On the other side on the question of what pushes people towards insulin resistance over the years, the obesity subphenotypes clearly play major roles. We were able to show that about 25% of the obese people in our population are in fact very insulin-sensitive. They are not at risk of developing diabetes, so we call it "metabolically healthy obesity" (MHO); in contrast, three quarters of the population have another type of obesity, the kind that is metabolically unhealthy (MUHO). This is a different fat distribution pattern, but in particular, it's the presence of a fatty liver. Only metabolically unhealthy obese people develop a fatty liver, which is a major driver of insulin resistance and is therefore a key target in the prevention of type 2 diabetes.

However, there are subforms of fatty liver. About one half of people with fatty livers have a form of fatty liver disease, which pushes insulin resistance. It is extremely important to treat these people, because fatty liver is an obstacle in successfully performing lifestyle intervention programs.[3]

It is difficult to decrease the liver fat, particularly in people who do not respond to exercise. Our study shows that 25% of people don't benefit from exercise. They do not increase the fitness of their skeletal muscles, they do not improve their insulin sensitivity, and they cannot reduce liver fat efficiently. So exercise nonresponders are a major problem in the prediabetic situation, because it is difficult for them to target the key problem—the fatty liver. Most likely, these people require specific pharmacologic treatment to allow them to succeed in lifestyle intervention programs.

The Key Role of Brain Insulin Resistance

Ten years ago, the brain appeared in the picture of the causes of prediabetes and diabetes. Insulin action in the human brain seems to be much more important than what we have thought for many years. Now it is clear that the insulin increase after a meal gives a signal to the brain, which leads to altered behavior. For instance, if you see something that you want to eat before you have the postprandial insulin increase and the signal to the brain, you are ready to want to eat this food. If the insulin signal appeared in the brain after the meal, you should not want to eat the same thing again. However, there are people who are insulin-resistant in the brain, and for them, these feedback loops that control behavior are obviously not fully functioning.
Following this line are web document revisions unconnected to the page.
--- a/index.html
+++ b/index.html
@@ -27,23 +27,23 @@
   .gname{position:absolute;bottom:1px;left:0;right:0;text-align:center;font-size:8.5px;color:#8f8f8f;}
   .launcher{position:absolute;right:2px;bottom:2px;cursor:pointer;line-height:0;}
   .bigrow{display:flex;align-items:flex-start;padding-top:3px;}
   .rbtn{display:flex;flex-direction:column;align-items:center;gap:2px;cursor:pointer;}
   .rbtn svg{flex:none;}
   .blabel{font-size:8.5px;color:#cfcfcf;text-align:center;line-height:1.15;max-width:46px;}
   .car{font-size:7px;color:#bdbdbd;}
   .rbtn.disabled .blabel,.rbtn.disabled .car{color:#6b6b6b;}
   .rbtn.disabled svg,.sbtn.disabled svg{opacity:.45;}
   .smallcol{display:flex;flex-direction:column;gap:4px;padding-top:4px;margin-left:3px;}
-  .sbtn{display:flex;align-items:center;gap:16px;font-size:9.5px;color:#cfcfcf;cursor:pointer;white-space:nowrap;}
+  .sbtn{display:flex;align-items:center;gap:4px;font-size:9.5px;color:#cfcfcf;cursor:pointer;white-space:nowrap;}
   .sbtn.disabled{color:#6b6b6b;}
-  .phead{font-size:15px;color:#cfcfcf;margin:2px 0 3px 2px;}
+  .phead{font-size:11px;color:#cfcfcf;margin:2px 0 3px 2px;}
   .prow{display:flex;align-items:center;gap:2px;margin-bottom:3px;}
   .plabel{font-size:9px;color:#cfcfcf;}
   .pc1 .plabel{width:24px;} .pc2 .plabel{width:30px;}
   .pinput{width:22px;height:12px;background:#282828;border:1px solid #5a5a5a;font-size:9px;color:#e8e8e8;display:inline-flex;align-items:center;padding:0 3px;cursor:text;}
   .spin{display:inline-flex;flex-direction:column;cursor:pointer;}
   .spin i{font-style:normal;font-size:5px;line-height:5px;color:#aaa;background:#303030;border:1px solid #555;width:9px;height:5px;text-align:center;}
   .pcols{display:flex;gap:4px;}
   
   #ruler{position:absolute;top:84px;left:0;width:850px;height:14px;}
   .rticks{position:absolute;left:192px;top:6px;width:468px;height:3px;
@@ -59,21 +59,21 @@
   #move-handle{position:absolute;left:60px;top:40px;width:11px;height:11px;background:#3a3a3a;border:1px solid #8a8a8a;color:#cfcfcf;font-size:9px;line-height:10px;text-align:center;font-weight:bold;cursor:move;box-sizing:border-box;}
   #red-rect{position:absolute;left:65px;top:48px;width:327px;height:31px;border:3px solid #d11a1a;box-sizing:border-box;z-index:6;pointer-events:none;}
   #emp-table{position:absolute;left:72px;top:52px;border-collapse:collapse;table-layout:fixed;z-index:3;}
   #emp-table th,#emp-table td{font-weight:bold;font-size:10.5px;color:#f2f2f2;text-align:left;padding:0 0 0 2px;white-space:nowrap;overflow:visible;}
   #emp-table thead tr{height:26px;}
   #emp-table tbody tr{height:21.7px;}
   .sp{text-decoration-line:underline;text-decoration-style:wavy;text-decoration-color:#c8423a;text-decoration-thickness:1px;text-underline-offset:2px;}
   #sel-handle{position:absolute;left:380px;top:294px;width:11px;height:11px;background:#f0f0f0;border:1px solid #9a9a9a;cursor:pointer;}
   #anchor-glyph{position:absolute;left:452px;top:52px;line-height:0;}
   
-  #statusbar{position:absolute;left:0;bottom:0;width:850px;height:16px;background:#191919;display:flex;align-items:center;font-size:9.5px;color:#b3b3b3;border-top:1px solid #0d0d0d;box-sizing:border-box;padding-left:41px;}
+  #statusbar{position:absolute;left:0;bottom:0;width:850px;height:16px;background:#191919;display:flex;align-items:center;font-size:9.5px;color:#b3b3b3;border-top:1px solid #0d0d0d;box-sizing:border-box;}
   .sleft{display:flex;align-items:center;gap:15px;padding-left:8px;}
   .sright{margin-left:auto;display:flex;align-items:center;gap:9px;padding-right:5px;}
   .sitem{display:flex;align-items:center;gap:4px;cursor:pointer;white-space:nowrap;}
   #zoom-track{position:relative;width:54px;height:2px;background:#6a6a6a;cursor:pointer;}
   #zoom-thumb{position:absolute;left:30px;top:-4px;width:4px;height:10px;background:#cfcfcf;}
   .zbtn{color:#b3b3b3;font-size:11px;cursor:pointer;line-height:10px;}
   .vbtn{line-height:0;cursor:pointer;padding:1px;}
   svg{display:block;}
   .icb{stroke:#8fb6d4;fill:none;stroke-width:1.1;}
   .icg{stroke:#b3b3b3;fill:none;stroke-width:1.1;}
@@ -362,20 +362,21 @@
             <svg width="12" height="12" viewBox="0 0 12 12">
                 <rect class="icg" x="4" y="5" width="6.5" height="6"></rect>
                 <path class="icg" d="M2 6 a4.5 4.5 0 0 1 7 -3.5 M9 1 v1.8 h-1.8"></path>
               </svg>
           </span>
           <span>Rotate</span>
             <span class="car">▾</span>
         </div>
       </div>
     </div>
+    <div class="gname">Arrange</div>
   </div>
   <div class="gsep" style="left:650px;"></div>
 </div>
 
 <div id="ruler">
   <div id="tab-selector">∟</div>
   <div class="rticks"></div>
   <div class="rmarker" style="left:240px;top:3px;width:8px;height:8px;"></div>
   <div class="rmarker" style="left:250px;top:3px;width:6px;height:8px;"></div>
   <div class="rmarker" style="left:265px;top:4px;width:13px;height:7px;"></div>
Therefore, brain insulin resistance is probably either a contributor to obesity or a consequence of obesity. We don't know that yet. Which came first, the chicken or the egg? Brain insulin resistance is also a major problem in lifestyle intervention, because people with brain insulin resistance cannot effectively reduce their visceral fat through a lifestyle intervention.

Recent data, which we have provided, show that brain insulin resistance might be an event that occurs very early in life. It might even start in utero, in pregnancies that have high glucose and insulin levels, such as gestational diabetes.[4] If this is true, then efficient diabetes prevention has to start probably during pregnancy.

Conclusion

The take-home messages are:

  1. We have to do lifestyle intervention according to the phenotype and the subphenotype.

  2. The major problem is in people with a fatty liver. For many of them, the only solution for efficient prevention of type 2 diabetes will be to use drugs to treat the fatty liver.

  3. Because brain insulin resistance starts so early in life, we have to focus very much on gestation and on very early prevention.